The military has accelerated its hiring of social workers, psychologists, and substance abuse counselors but is hobbled by its own tough, new credentialing standards that effectively disqualify a huge pool of talent in the greater treatment community. Reyes proposes a case-by-case evaluation of not-yet-licensed clinicians, including being receptive to the idea of employing new MSW graduates. “Why not provide them an outstanding counseling opportunity and also give them the clinical supervision they need?” he suggests. As the military looks to the future, it hopes to offer interactive, individual counseling sessions to servicemembers in small communities by way of high-speed Internet connections and Webcams.

Reaching reservists is key, Coll says. In a matter of days, a reservist can go from being an office manager to patrolling the streets of Baghdad with an M-16 rifle. “Over 40% of those deployed right now are reservists, and when they go back to their small communities, we need to figure out how to maintain contact and help them with their issues of substance abuse, mental health, or both,” he says. “We have to hope the social worker in the small community has enough understanding of the military to grasp what the reservist is really going through and to understand that he or she could again be redeployed, right back to a combat theater.”
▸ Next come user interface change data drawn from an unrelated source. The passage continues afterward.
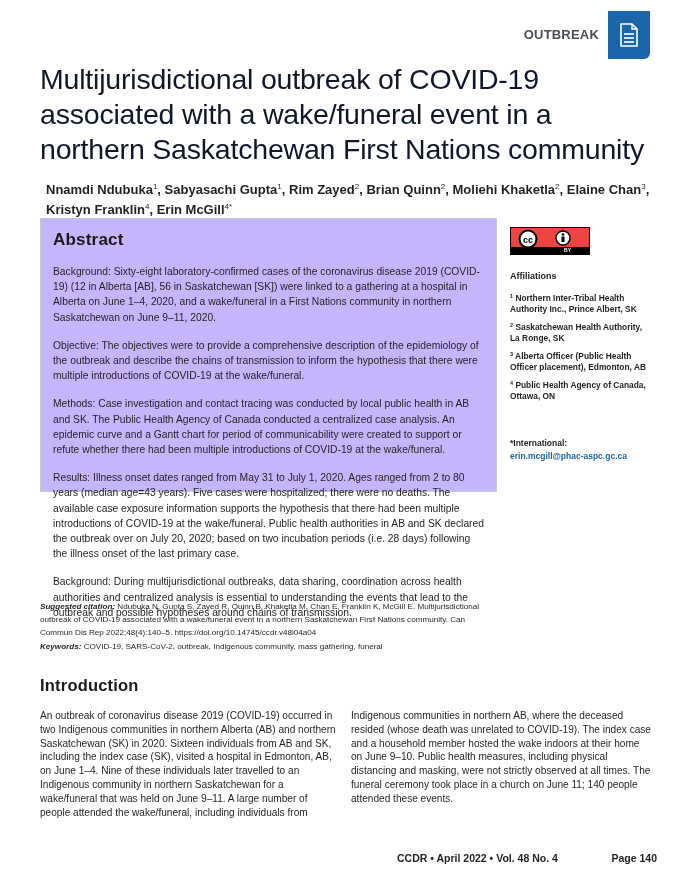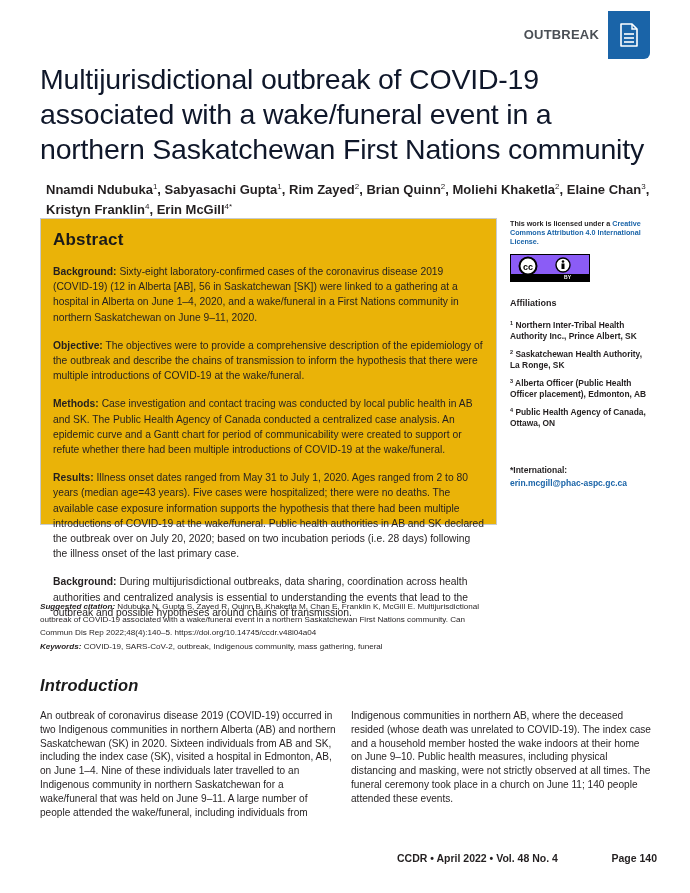--- a/index.html
+++ b/index.html
@@ -21,53 +21,53 @@
     font-size: 28.5px; line-height: 35px; color: #0f172a; font-weight: normal;
     letter-spacing: -0.2px;
   }
   .authors {
     position: absolute; top: 178px; left: 46px; width: 610px;
     font-size: 13px; line-height: 17px; font-weight: bold; color: #231f20;
   }
   .authors sup { font-size: 8px; vertical-align: 5px; font-weight: normal; }
 
   .abstract-box {
-    position: absolute; top: 218px; left: 40px; width: 457px; height: 307px;
-    background: #eab308; border: 1px solid #c7cbcf;
+    position: absolute; top: 218px; left: 40px; width: 457px; height: 274px;
+    background: #c4b5fd; border: 1px solid #c7cbcf;
     padding: 11px 12px 0 12px;
   }
   .abstract-title { font-size: 17px; font-weight: bold; color: #1a1a1a; margin-bottom: 14px; letter-spacing: 0.2px; }
   .abs-para { font-size: 10.3px; line-height: 15.2px; color: #231f20; margin-bottom: 13px; }
-  .abs-para b { font-weight: bold; }
+  .abs-para b { font-weight: normal; }
 
   .sidebar { position: absolute; top: 219px; left: 510px; width: 140px; }
   .license { font-size: 7.2px; line-height: 9px; font-weight: bold; color: #231f20; }
   .license a { color: #1a64a8; text-decoration: none; }
   .cc-badge {
-    margin-top: 8px; width: 80px; height: 28px; background: #8b5cf6; border: 1px solid #000;
+    margin-top: 8px; width: 80px; height: 28px; background: #ef4444; border: 1px solid #000;
     position: relative;
   }
   .cc-badge .cc-strip { position: absolute; left: 0; right: 0; bottom: 0; height: 7px; background: #000; }
   .cc-badge .cc-by { position: absolute; right: 18px; bottom: 0; font-size: 5px; color: #fff; line-height: 7px; font-weight: bold; }
   .aff-title { margin-top: 16px; font-size: 9px; font-weight: bold; color: #231f20; }
   .aff-list { margin-top: 10px; }
   .aff-item { font-size: 8.4px; line-height: 11px; color: #231f20; margin-bottom: 5px; font-weight: bold; }
   .aff-item sup { font-size: 5.5px; vertical-align: 3px; }
   .corr-label { margin-top: 36px; font-size: 8.5px; font-weight: bold; color: #231f20; }
   .corr-email { margin-top: 3px; font-size: 8.5px; color: #1a64a8; font-weight: bold; }
 
   .citation {
     position: absolute; top: 600px; left: 40px; width: 460px;
     font-size: 8.1px; line-height: 13.2px; color: #231f20;
   }
   .citation i { font-weight: bold; }
 
   .intro-heading {
     position: absolute; top: 676px; left: 40px;
-    font-size: 16.5px; font-weight: bold; color: #1a1a1a; letter-spacing: 0.2px; font-style: italic;
+    font-size: 16.5px; font-weight: bold; color: #1a1a1a; letter-spacing: 0.2px;
   }
   .col { position: absolute; top: 709px; width: 300px; font-size: 10.1px; line-height: 13.8px; color: #231f20; }
   .col-left { left: 40px; }
   .col-right { left: 351px; }
 
   .footer {
     position: absolute; top: 852px; left: 397px; width: 260px;
     font-size: 10.5px; color: #231f20; display: flex; justify-content: space-between; font-weight: bold;
   }
 </style>
@@ -92,21 +92,20 @@
 <div class="abstract-box">
   <div class="abstract-title">Abstract</div>
   <p class="abs-para"><b>Background:</b><span> Sixty-eight laboratory-confirmed cases of the coronavirus disease 2019 (COVID-19) (12 in Alberta [AB], 56 in Saskatchewan [SK]) were linked to a gathering at a hospital in Alberta on June 1–4, 2020, and a wake/funeral in a First Nations community in northern Saskatchewan on June 9–11, 2020.</span></p>
   <p class="abs-para"><b>Objective:</b><span> The objectives were to provide a comprehensive description of the epidemiology of the outbreak and describe the chains of transmission to inform the hypothesis that there were multiple introductions of COVID-19 at the wake/funeral.</span></p>
   <p class="abs-para"><b>Methods:</b><span> Case investigation and contact tracing was conducted by local public health in AB and SK. The Public Health Agency of Canada conducted a centralized case analysis. An epidemic curve and a Gantt chart for period of communicability were created to support or refute whether there had been multiple introductions of COVID-19 at the wake/funeral.</span></p>
   <p class="abs-para"><b>Results:</b><span> Illness onset dates ranged from May 31 to July 1, 2020. Ages ranged from 2 to 80 years (median age=43 years). Five cases were hospitalized; there were no deaths. The available case exposure information supports the hypothesis that there had been multiple introductions of COVID-19 at the wake/funeral. Public health authorities in AB and SK declared the outbreak over on July 20, 2020; based on two incubation periods (i.e. 28 days) following the illness onset of the last primary case.</span></p>
   <p class="abs-para"><b>Background:</b><span> During multijurisdictional outbreaks, data sharing, coordination across health authorities and centralized analysis is essential to understanding the events that lead to the outbreak and possible hypotheses around chains of transmission.</span></p>
 </div>
 
 <div class="sidebar">
-  <div class="license"><span>This work is licensed under a </span><a>Creative Commons Attribution 4.0 International License.</a></div>
   <div class="cc-badge">
     <svg width="22" height="20" viewBox="0 0 22 20" style="position:absolute;left:6px;top:1px;">
       <circle cx="11" cy="10" r="8.5" fill="#fff" stroke="#000" stroke-width="2"></circle>
       <text x="11" y="13.5" font-size="9" font-weight="bold" text-anchor="middle" font-family="Liberation Sans, sans-serif" fill="#000">cc</text>
     </svg>
     <svg width="16" height="16" viewBox="0 0 16 16" style="position:absolute;left:44px;top:2px;">
       <circle cx="8" cy="8" r="7" fill="#fff" stroke="#000" stroke-width="1.4"></circle>
       <circle cx="8" cy="4.5" r="1.3" fill="#000"></circle>
       <rect x="6.5" y="6.5" width="3" height="5.5" fill="#000"></rect>
     </svg>

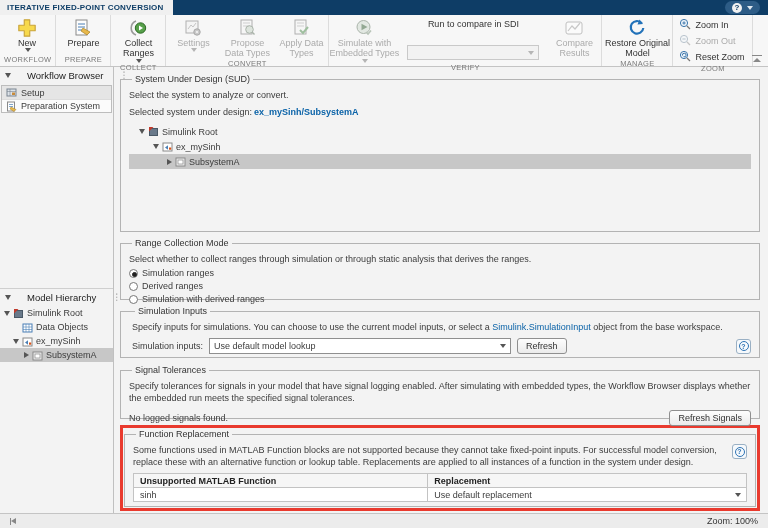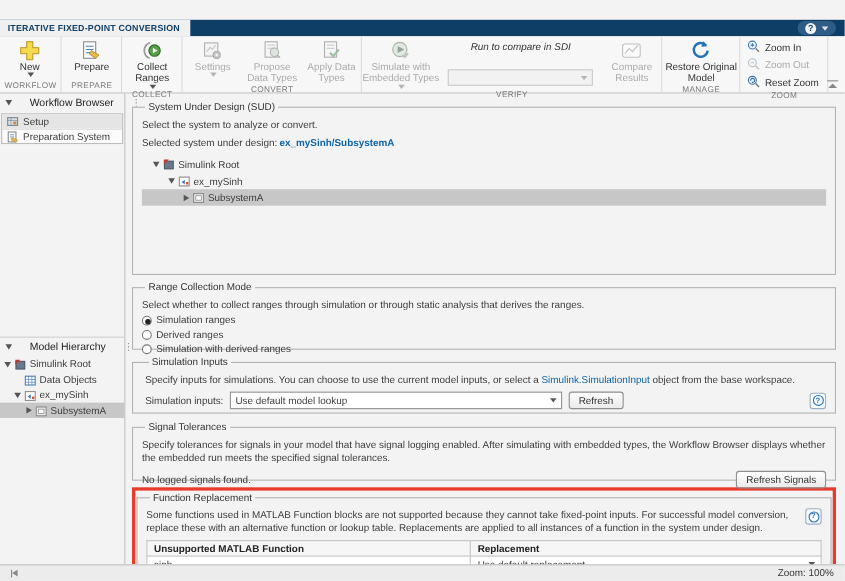--- a/index.html
+++ b/index.html
@@ -3,21 +3,21 @@
 <meta charset="utf-8">
 <style>
   * { margin:0; padding:0; box-sizing:border-box; }
   html,body { width:768px; height:528px; overflow:hidden; }
   body {
     font-family:"Liberation Sans", sans-serif;
     font-size:9px; color:#3c3c3c; background:#f3f3f3;
     display:flex; flex-direction:column;
   }
   
-  .titlebar { height:15px; background:#0e3d66; display:flex; align-items:stretch; flex:0 0 auto;margin-top:18px; }
+  .titlebar { height:15px; background:#0e3d66; display:flex; align-items:stretch; flex:0 0 auto; }
   .ribbon-tab {
     background:#f0f0f0; color:#0e3d66; font-size:8px; letter-spacing:.2px;
     padding:3px 9px 2px 7px; white-space:nowrap; font-weight:bold;
   }
   .titlebar-spacer { flex:1; }
   .help-pill {
     margin:1px 8px 1px 0; background:#2d5c86; border-radius:7px;
     display:flex; align-items:center; padding:0 7px; gap:5px; cursor:default;
   }
   .help-pill .qcircle {
@@ -31,21 +31,21 @@
   .tsec-content { flex:1; display:flex; align-items:flex-start; }
   .tsec-label { font-size:7.5px; color:#7a7a7a; text-align:center; padding:0 4px 2px 4px; letter-spacing:.3px; }
   .tbtn { display:flex; flex-direction:column; align-items:center; width:54px; padding-top:3px; cursor:pointer; }
   .tbtn.wide { width:70px; }
   .tbtn .ticon { height:20px; display:flex; align-items:center; justify-content:center; }
   .tbtn .tlabel { text-align:center; line-height:1.15; color:#333; }
   .tbtn.disabled .tlabel { color:#ababab; }
   .caret-down-g { display:inline-block; width:0; height:0; border-left:3px solid transparent; border-right:3px solid transparent; border-top:4px solid #555; vertical-align:middle; margin-left:2px; }
   .tbtn.disabled .caret-down-g { border-top-color:#b5b5b5; }
   .run-group { display:flex; flex-direction:column; align-items:center; padding:4px 8px 0 8px; }
-  .run-label { color:#333; margin-bottom:16px;font-style:italic; }
+  .run-label { color:#333; margin-bottom:16px; }
   .run-select {
     width:132px; height:15px; background:#f2f2f2; border:1px solid #c9c9c9;
     display:flex; align-items:center; justify-content:flex-end; padding:0 4px;
   }
   .zoom-col { display:flex; flex-direction:column; padding:3px 8px 0 6px; gap:2px; }
   .zoom-row { display:flex; align-items:center; gap:4px; cursor:pointer; }
   .zoom-row .zlabel { color:#333; }
   .zoom-row.disabled .zlabel { color:#ababab; }
   .ribbon-collapse { position:absolute; right:6px; bottom:4px; width:10px; cursor:pointer; }
   .ribbon-collapse .bar { border-top:1px solid #888; margin-bottom:2px; }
— Matthew Robb, MSW, LCSW-C, is a social worker and a freelance writer residing in suburban Washington, DC.

 

Starting Points for Social Workers
Reaching out to a battle-hardened “warrior” who has seen, heard, felt, and smelled combat “begins by establishing a rapport and learning what he or she experienced in Iraq or Afghanistan,” says Valvincent A. Reyes, LCSW, BCD. “Just recognizing their sacrifices is a huge plus. Show them you want to help them, and the people who care about them, adjust back to life.”

According to Jose E. Coll, PhD, coauthor of the book A Civilian Counselor’s Primer: Counseling Veterans, “It’s important for social workers to do their homework on military culture and history, to understand why a servicemember signed up and what he or she did in the military and understand the alphabet soup of acronyms. The serviceperson might have been exposed to trauma in boot camp or before he or she entered the military.”

Coll also notes the “tremendous numbers of civilian contractors being deployed to Afghanistan and Iraq. From a social worker’s perspective, they are carrying all kinds of issues but may not have received early counseling because they are not military members.”

If you are treating a client with symptoms of posttraumatic stress disorder, says Michael E. Kilpatrick, MD, director of Strategic Communications for the Military Health System, “be very aware of substance abuse behaviors and how to ask the right questions to engage the family to make sure that we’re treating the whole family constellation.”

Reyes agrees: “Social workers need to be mindful that returning soldiers are not going to tell them they are binge drinking. It usually surfaces behaviorally, such as in motorcycle accidents, suicidal gestures, going AWOL.” In addition, female servicepersons may present with issues related to military sexual trauma.